Today's Tuesday, May 13th.
Here's what we're covering.
Early this morning, President Trump received a royal welcome in Saudi Arabia as he touched
down for the first stop on his four-day tour of the Middle East.
For the last 30 minutes of the flight, Air Force One was escorted by Saudi fighter jets,
and a purple carpet was rolled out on the tarmac in Riyadh, where Trump was welcomed
by the Saudi Crown Prince.
Trump, along with Secretary of State Marco Rubio and Defense Secretary Pete Hegseth, will attend a U.S.-Saudi investment conference and a state dinner before continuing on to
Qatar and the UAE.
His trip comes at a time when there is a lot of important foreign policy measures at play
in the region with different negotiations going on in different cities to try to end the war in Gaza.
There's talks about a new Iranian nuclear deal.
But those aren't really the point of this trip.
This trip is about one thing, and that is economic deals.
My colleague, White House correspondent Luke Broadwater, is in Riyadh.
Donald Trump has told his advisors he wants to bring home pledges of one trillion dollars in deals for the United States. He's going to be announcing
various deals in various countries. We don't know exactly what they all will be
yet, but we strongly suspect many of them have already been announced and will be
sort of repackaged as new announcements for this trip so that the president can
come home with a large dollar
amount that he can sort of boast about.
Saudi Arabia has already pledged to invest $600 billion over four years in the United
States.
Trump has asked them to round that up to one trillion.
That's going to be very difficult for the Saudi government to pull off.
They just don't really have that kind of cash on hand.
Now we already know at least one of the deals that will be announced is the State Department
has already said that Saudi Arabia plans to buy 3.5 billion in air-to-air missiles from
the United States.
And so it is very possible there will be deals made.
But during President Trump's first term visit in 2017
to Saudi Arabia, there were hundreds of billions of dollars
announced in investments.
But an analysis of those shows that fewer than one fourth
of them actually came to fruition.
So, you know, sometimes these big deals
don't actually pan out.
Last night, the Trump administration
asked the Supreme Court for permission
to deport another group of Venezuelans
they've accused of being gang members.
The court had
temporarily blocked the roughly 200 migrants from being deported last month amid a series
of legal challenges. Now, in the filing to the court, the government claims that, quote,
serious difficulties have arisen with detaining them. It says that a few weeks ago, about
two dozen of the migrants barricaded themselves inside the Louisiana detention facility where they were being held, and for several hours they
blocked doors, covered surveillance cameras, and threatened to take hostages. They say the incident
is proof that the men pose a threat and need to be deported. The Times reached out to a lawyer for
the men to verify the account and didn't immediately hear back, but the filing offers a rare look into what's been happening at the facility.

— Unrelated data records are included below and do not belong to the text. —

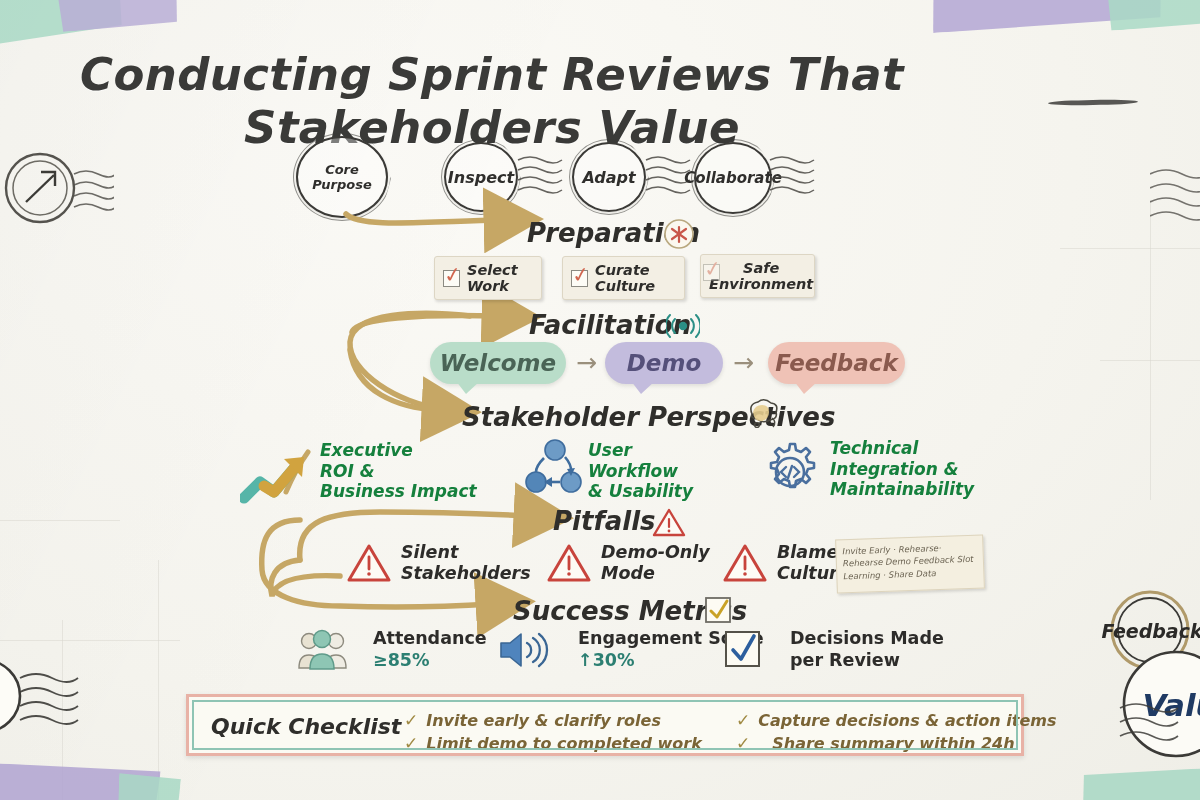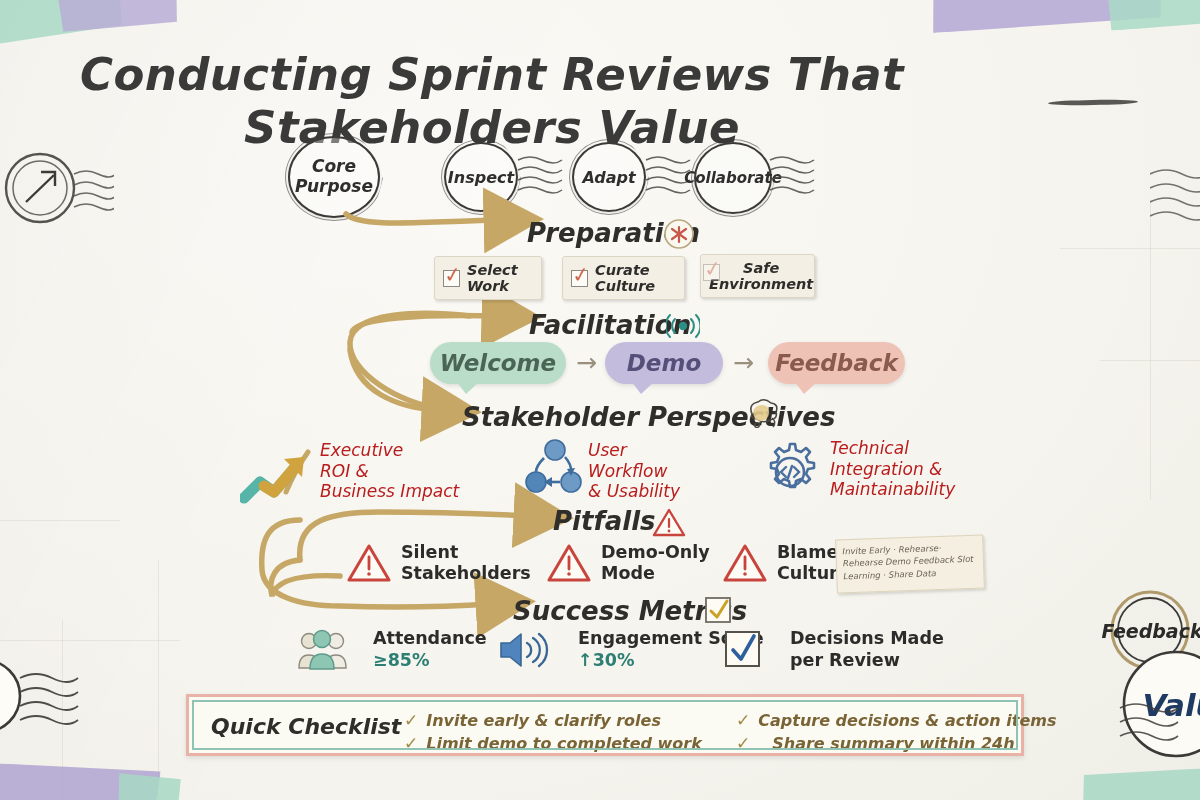--- a/index.html
+++ b/index.html
@@ -220,7 +220,7 @@
 <div id="title">Conducting Sprint Reviews That Stakeholders Value</div>
 <div id="title-underline"></div>
 
-<div class="stampcircle" style="left:288px; top:136px; width:92px; height:82px; font-size:17px; line-height:1.16;">
+<div class="stampcircle" style="left:296px; top:136px; width:92px; height:82px; font-size:13px; line-height:1.16;">
   <div>
     <div>Core</div>
     <div>Purpose</div>

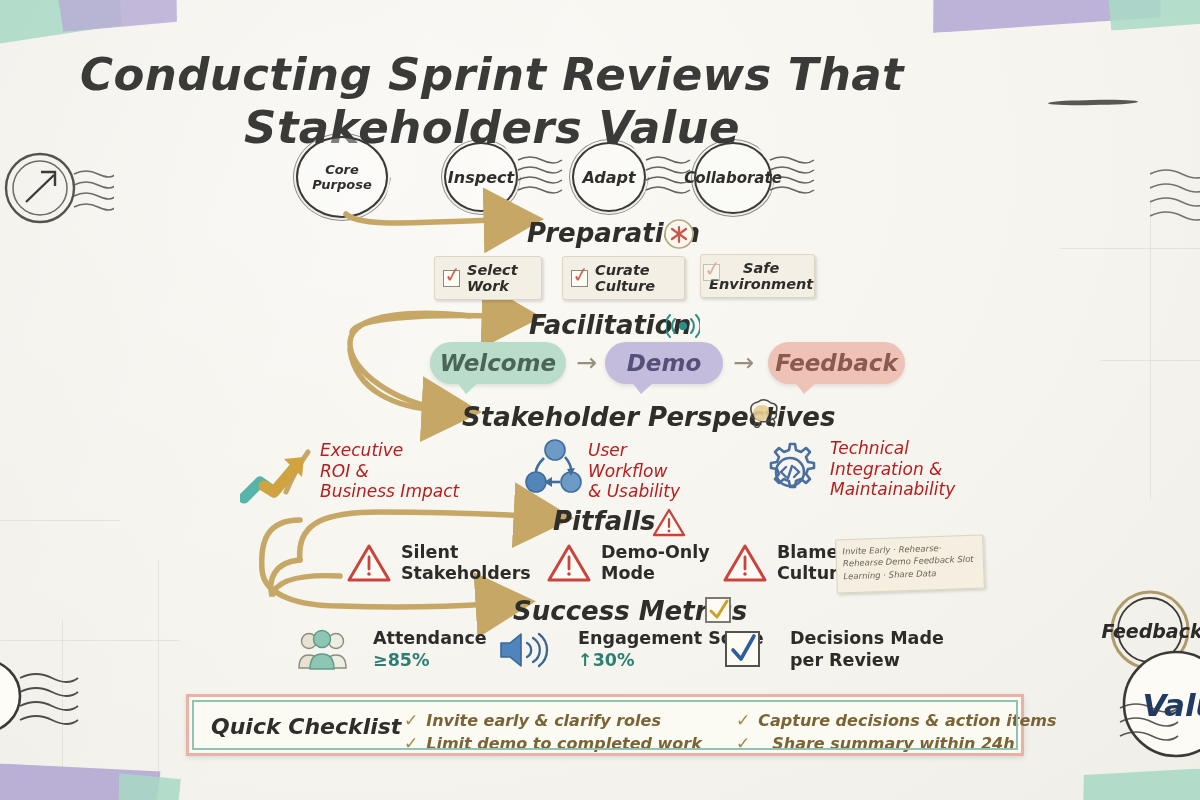--- a/index.html
+++ b/index.html
@@ -106,7 +106,7 @@
   
   .perscol { position:absolute; display:flex; align-items:center; gap:9px; }
   .perstxt { font-family:"DejaVu Sans", sans-serif; font-style:italic;
-     font-weight:normal; font-size:17px; line-height:1.22; color:#b91c1c;
+     font-weight:bold; font-size:17px; line-height:1.22; color:#15803d;
      white-space:nowrap; }
 
   

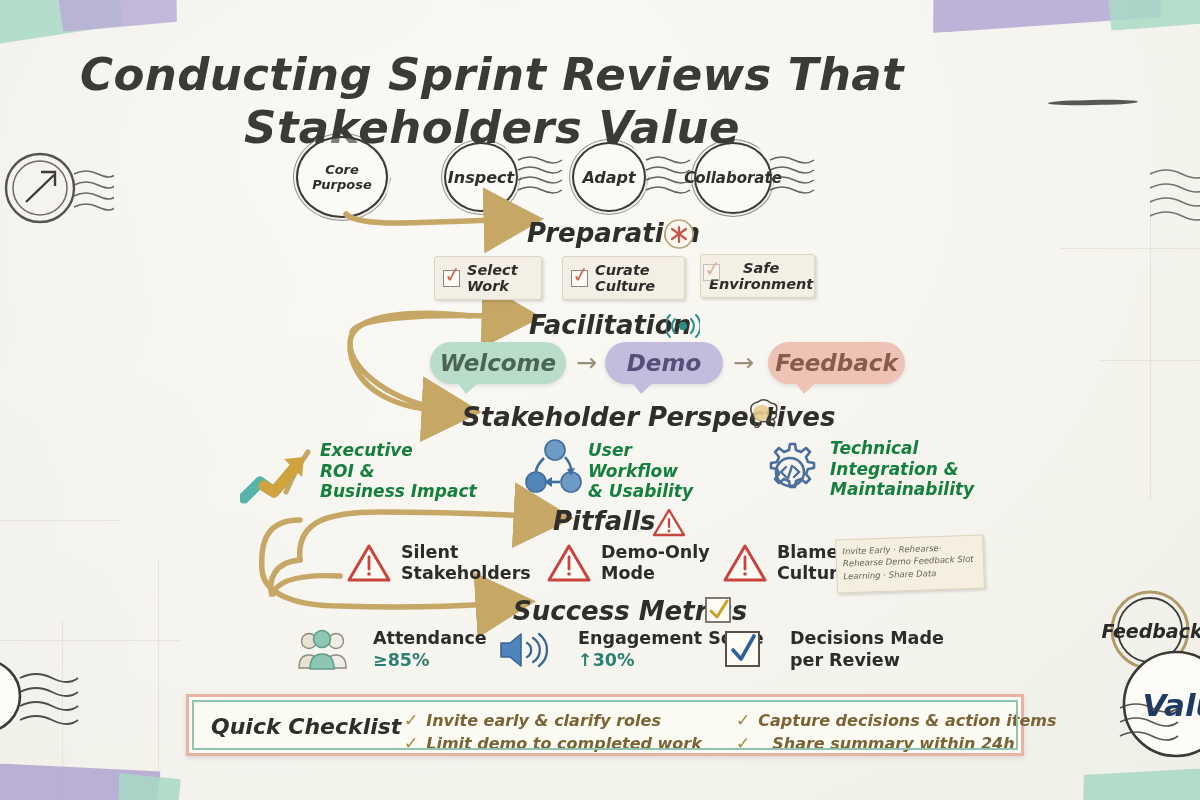--- a/index.html
+++ b/index.html
@@ -111,7 +111,7 @@
 
   
   .pit { position:absolute; display:flex; align-items:center; gap:9px; }
-  .pittxt { font-family:"DejaVu Sans", sans-serif; 
+  .pittxt { font-family:"DejaVu Sans", sans-serif; font-style:italic;
      font-weight:bold; font-size:17.5px; line-height:1.2; color:#2d2c2a;
      white-space:nowrap; }
   .warn { width:46px; height:40px; flex:none; position:relative; }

Last month, journalists from Reuters flew a drone over it to see where the men were
being held and captured photos of a group of detainees using their bodies to spell out
the letters S.O.S.
The Trump administration has claimed the men are gang members who have invaded the U.S.,
giving the government the authority to deport them without a trial.
A Times investigation found that an earlier group of Venezuelan migrants who were deported,
using that same justification, had very few documented links to gang activity, and that
most of them had no criminal records beyond their immigration offenses.

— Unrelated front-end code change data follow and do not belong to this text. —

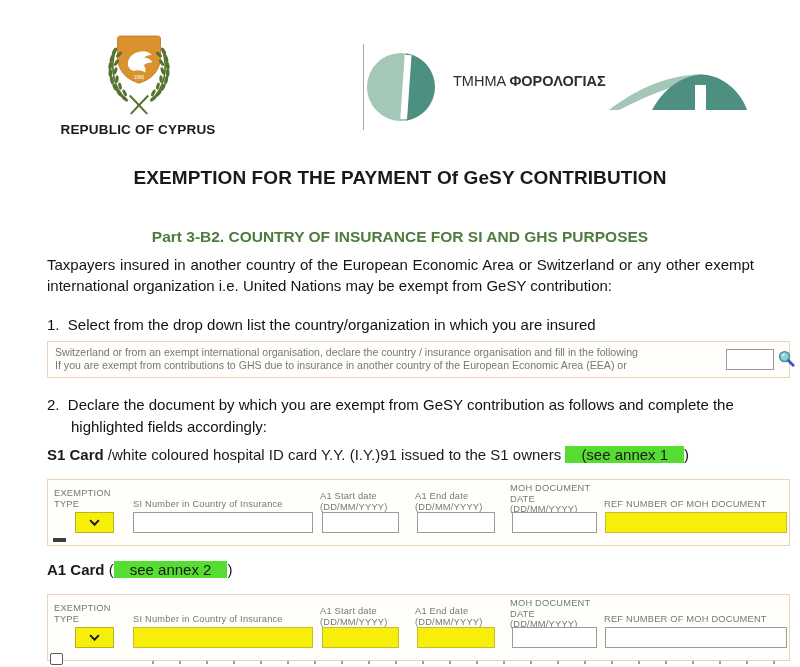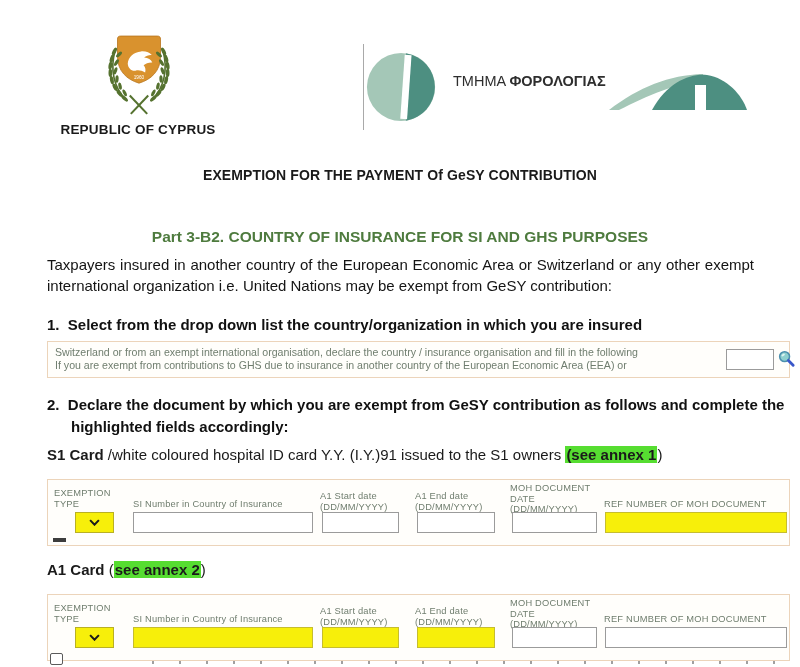--- a/index.html
+++ b/index.html
@@ -18,7 +18,7 @@
   .abs{position:absolute;}
   .center{text-align:center;}
   .bold{font-weight:bold;}
-  .title{font-size:14px;font-weight:bold;letter-spacing:0.1px;}
+  .title{font-size:19px;font-weight:bold;letter-spacing:0.1px;}
   .subtitle{font-size:15.5px;font-weight:bold;color:var(--green-sub);}
   .body-text{font-size:15px;line-height:21px;text-align:justify;color:#141414;}
   .step{font-size:15px;line-height:22px;font-weight:bold;color:#111;}

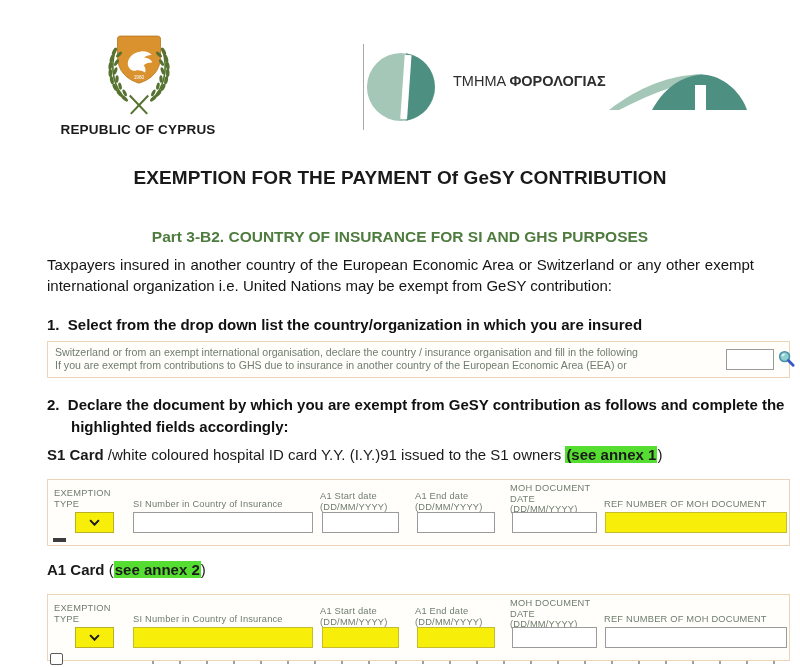--- a/index.html
+++ b/index.html
@@ -21,7 +21,7 @@
   .title{font-size:19px;font-weight:bold;letter-spacing:0.1px;}
   .subtitle{font-size:15.5px;font-weight:bold;color:var(--green-sub);}
   .body-text{font-size:15px;line-height:21px;text-align:justify;color:#141414;}
-  .step{font-size:15px;line-height:22px;font-weight:bold;color:#111;}
+  .step{font-size:15px;line-height:22px;font-weight:normal;color:#111;}
   .hang{padding-left:24px;text-indent:-24px;}
   .tan-box{border:1px solid var(--tan);background:#fffefb;box-sizing:border-box;}
   .small-note{font-size:10.6px;line-height:13px;color:var(--grayolive);}

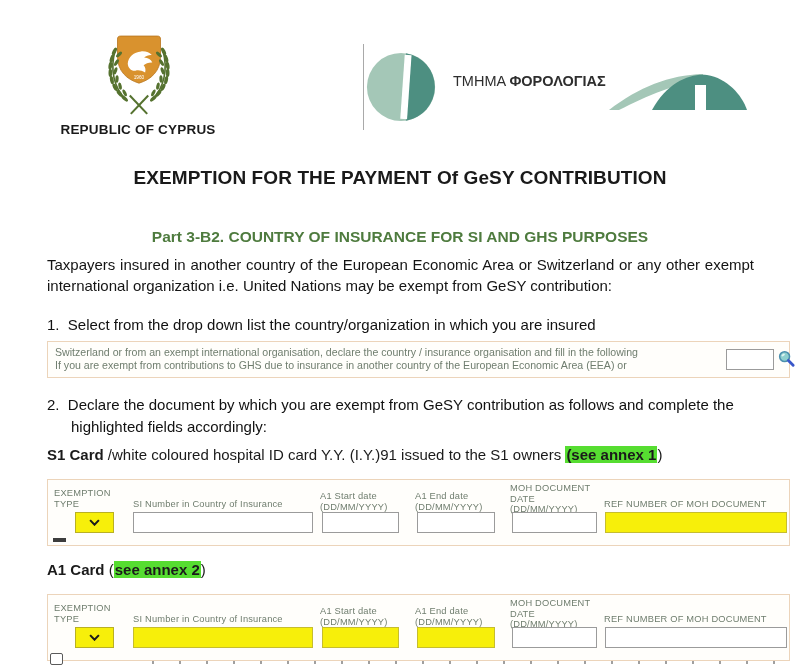--- a/index.html
+++ b/index.html
@@ -31,7 +31,7 @@
   .col-label{font-size:9.3px;line-height:10.5px;color:var(--grayolive);text-align:left;letter-spacing:0.2px;}
   .dropdown{box-sizing:border-box;background:var(--yellow);border:1px solid #b9b023;
             display:flex;align-items:center;justify-content:center;cursor:pointer;}
-  .hl-green{background:var(--green-hl);padding:0 1px;font-weight:bold;}
+  .hl-green{background:var(--green-hl);padding:0 16px;}
   .card-line{font-size:15px;line-height:20px;}
   .divider{width:1px;background:#a9a9a9;}
   .republic{font-size:13.5px;font-weight:bold;letter-spacing:0.2px;}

Now, two other quick updates on the Trump administration. criminal records beyond their immigration offenses.
Now two other quick updates on the Trump administration.
First, in Washington yesterday, there was a standoff at the Library of Congress, as
staff there refused to let Trump administration officials access the building.
President Trump has appointed Todd Blanch, his former personal lawyer, who's now the
deputy attorney general, to run the
institution after he abruptly fired the previous librarian of Congress.
Yesterday morning, two of Blanch's deputies tried to enter the complex, holding a letter
from the White House saying they were now in charge of some of the library's operations.
But since the firing, library staff have said they're waiting for direct instructions from
Congress on who their new boss is, since the position is supposed to be confirmed by the
Senate.
When the two men showed up, the staff called the library's general counsel and the Capitol
police, and the two men walked away.
It's not exactly clear what will happen next in the separation of powers showdown.
In a joint statement, two Democratic lawmakers said, quote,
Congress must stand up for Article I of the Constitution
and defend the nonpartisan library
and the legislative branch from White House political control.
And in another moment of pushback
at the Department of Agriculture,
Trump administration officials say
they're starting to restore
information on the department's website about climate change after farmers sued to get it
put back.
The information included data sets and interactive tools that farmers relied on to plan for heat
waves, droughts, floods, and other disasters linked to global warming.
The administration had scrubbed that info as part of its push to purge language related
to climate change from federal documents.
In California, Governor Gavin Newsom took a major step in cracking down on homeless encampments.
He called on cities and towns across the state to effectively ban camping on public property
and gave them a legal template to put that ban in place.
It simply cannot continue.
It cannot be a way of life.
California is home to about half of the country's unsheltered homeless population.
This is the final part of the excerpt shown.